= James Parker (judge) =

British barrister

Sir James Parker (28 March 1803 – 1852) was a British barrister who became Vice Chancellor of the High Court.

Parker was born in Glasgow, the son of Charles Stuart Parker and his wife Mary Rainey. He was educated at Glasgow Grammar School and Trinity College, Cambridge, where he stood seventh wrangler in the Tripos in 1825. He contributed Arithmetic and Algebra in fours parts (1827–1830) to the Library of Useful Knowledge (authorship by a Mr. Parker, AM, is identified in an edition in 1847, and clinched, for example, in advertisements on 16 January and 17 July 1860 in Publishers' Circular and Bookseller's' Record ). In 1829, he was called to the bar at Lincoln's Inn and was an equity draftsman and conveyancer. He practiced on the Northern circuit and became Queen's Counsel in 1844. Parker purchased the estate of Rothley Temple from his father-in-law Thomas Babington in 1845.

Parker became a Vice-Chancellor in 1851 and received a knighthood.
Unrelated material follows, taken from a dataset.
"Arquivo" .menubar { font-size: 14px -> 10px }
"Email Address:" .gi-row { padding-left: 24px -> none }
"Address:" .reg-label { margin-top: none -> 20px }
However he died the following year at the age of 49 from angina pectoris and was buried in the chapel at Rothley.

Parker married Mary Babington, third daughter of Thomas Babington in 1829. Their daughter Susan Emma Parker married Archibald Smith and their son James Parker was a successful rower. Parker was the uncle of Charles Stuart Parker MP.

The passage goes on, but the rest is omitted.